Von Carina Fenz. Erstellt am 22. Januar 2020 (03:19)

Wegen derRücksichtslosigkeit von so manchem Besucher, wird jetzt auch den anderen der Spaß genommen. Die Rede ist vom Faschingsumzug in Stegersbach, der heuer nicht stattfindet. Schluss mit lustig, kündigt nämlich die Stegersbacher Faschingsgilde an, die die Notbremse zieht und das vorläufige Aus für den Umzug ankündigt.

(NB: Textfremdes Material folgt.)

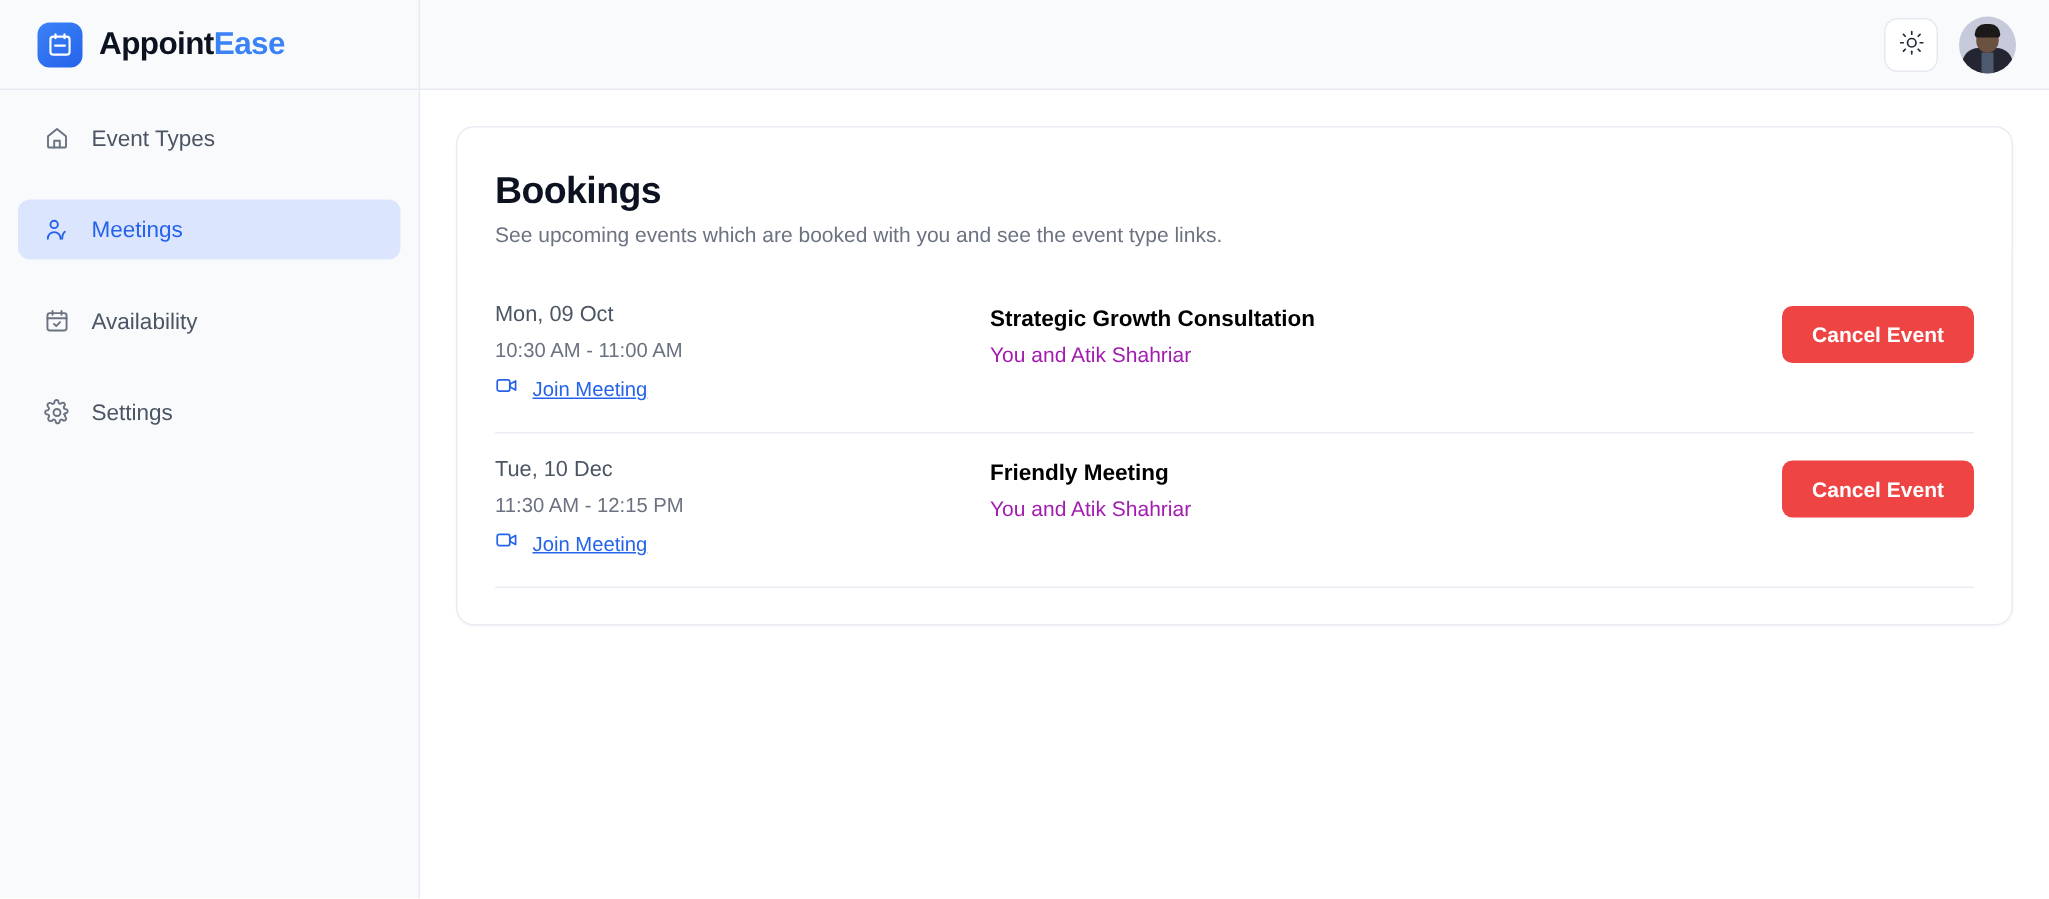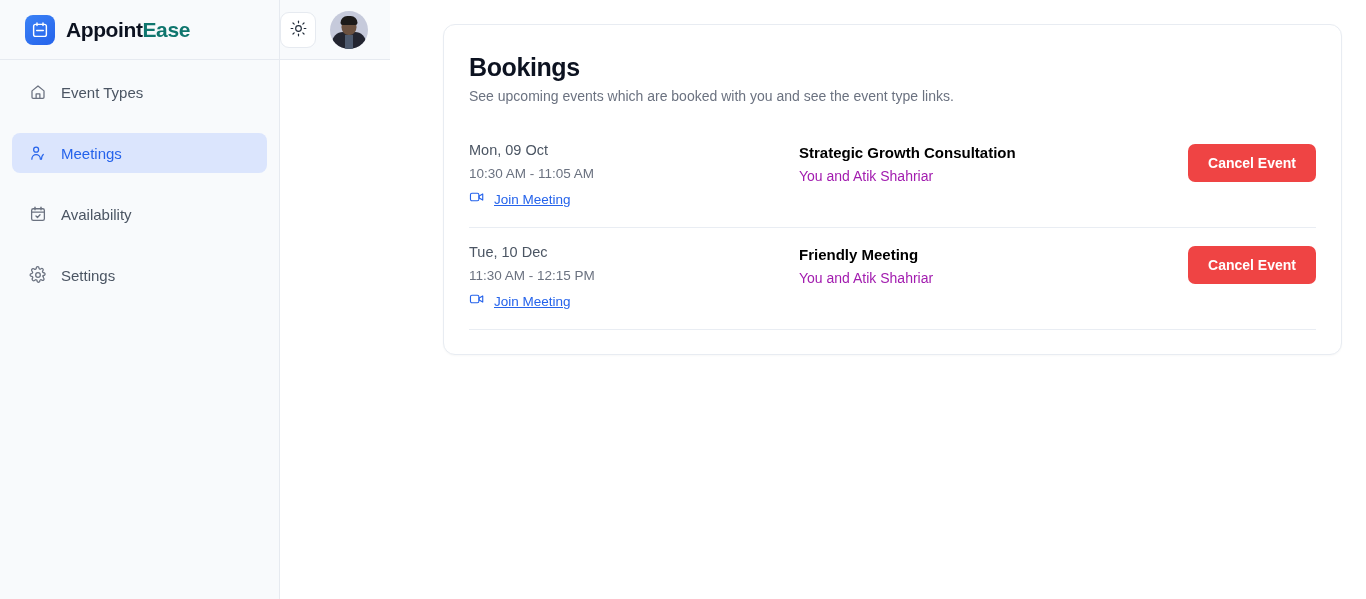--- a/index.html
+++ b/index.html
@@ -48,7 +48,7 @@
     white-space: nowrap;
   }
   .brand-name .b1 { color: #0c1220; }
-  .brand-name .b2 { color: #0f766e; }
+  .brand-name .b2 { color: #3b82f6; }
 
   .nav { padding: 12px 12px 0 12px; display: flex; flex-direction: column; gap: 21px; }
   .nav-item {

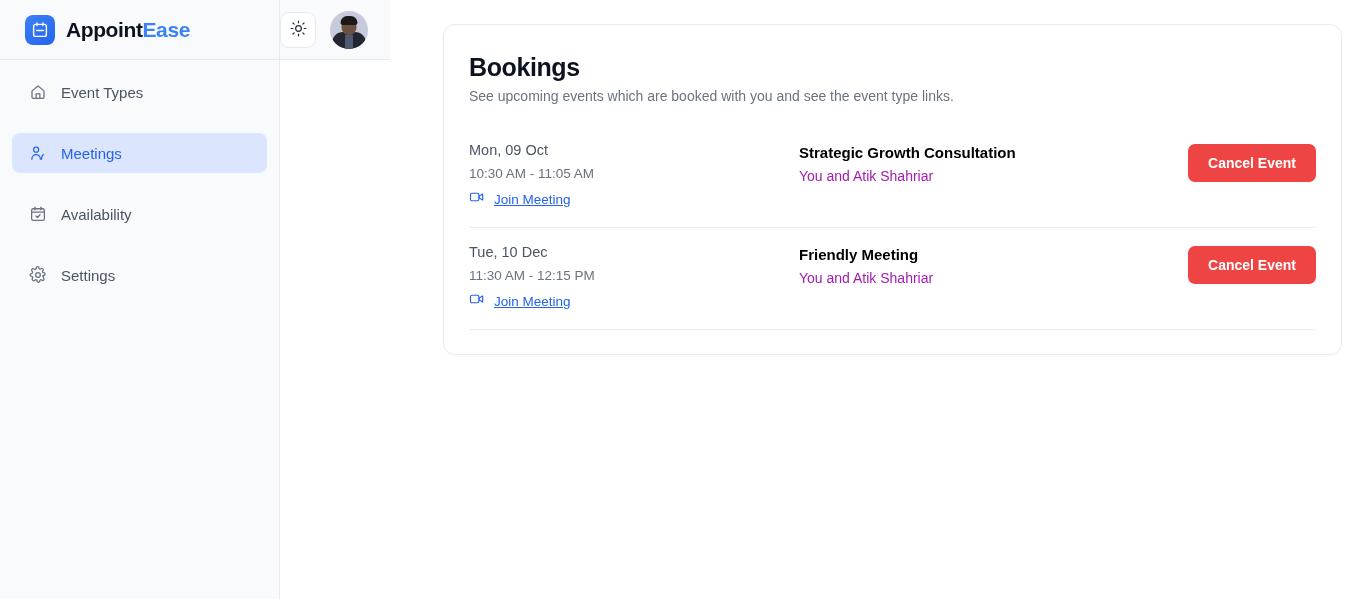--- a/index.html
+++ b/index.html
@@ -72,7 +72,7 @@
   .nav-item.active .ico svg { stroke: #2563eb; }
 
   
-  .main { flex: 1 1 auto; display: flex; flex-direction: row; min-width: 0; background:#ffffff;gap:29px; }
+  .main { flex: 1 1 auto; display: flex; flex-direction: column; min-width: 0; background:#ffffff; }
   .topbar {
     height: 60px;
     flex: 0 0 60px;

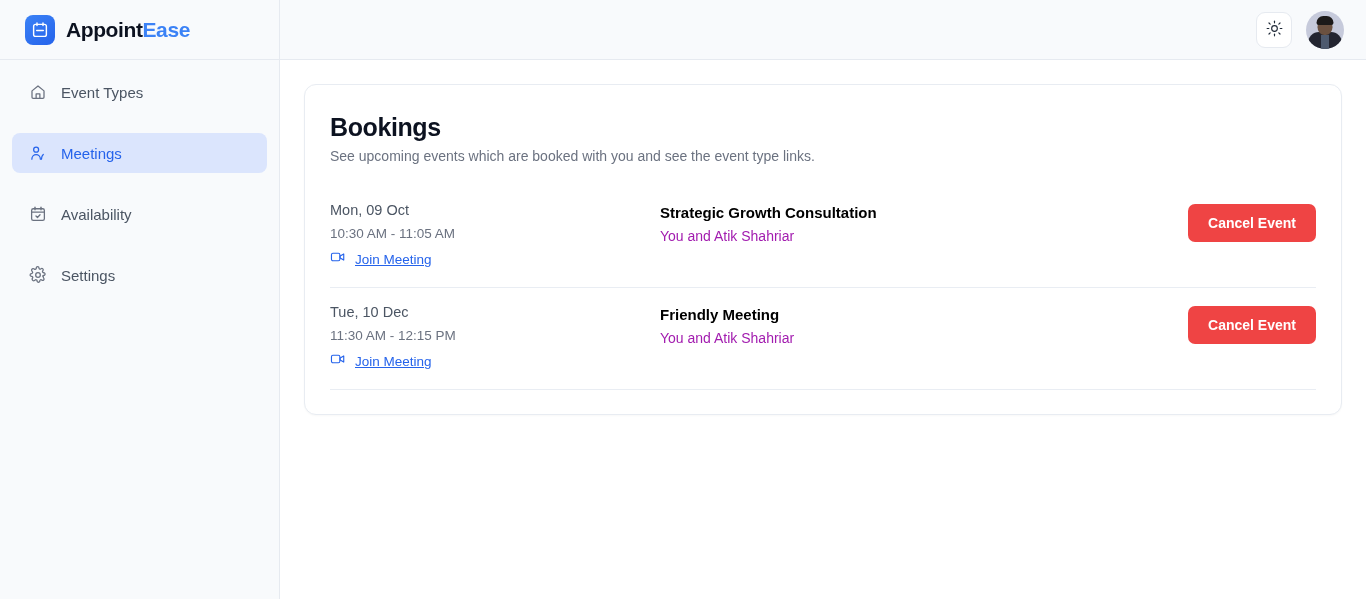--- a/index.html
+++ b/index.html
@@ -288,7 +288,7 @@
         <div class="booking-row">
           <div class="col-when">
             <div class="when-date">Mon, 09 Oct</div>
-            <div class="when-time">10:30 AM - 11:05 AM</div>
+            <div class="when-time">10:30 AM - 11:00 AM</div>
             <div class="join-wrap">
               <span>
                 <svg viewBox="0 0 24 24">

Die Gründe sind vielseitig, denn das eigentlich lustige Spektakel wurde in den letzten Jahren immer von größeren Problemen überschattet. Müllberge, das nicht eingehaltene Glasflaschenverbot und übermäßiger Alkoholkonsum, der für zahlreiche Rettungseinsätze sorgte, waren der Auslöser für die Absage. Ein Problem, von dem auch der Sportverein Jennersdorf, der den größten Umzug im Südburgenland veranstaltete, ein Lied singen kann. Anders als in Stegersbach hat man sich in Jennersdorf geeinigt, nur die Route zu ändern und die Faschingsnarren zu späterer Uhrzeit nicht mehr innerstädtisch, sondern an der Stadtgrenze weiterfeiern zu lassen. Auch wenn für den Umzug in Stegersbach erst mal die letzte Stunde geschlagen hat, kann man hoffen, dass die Disziplin der Menschen auf Großveranstaltungen zunimmt. Dann kehrt die fünfte Jahreszeit vielleicht wieder nach Stegersbach zurück.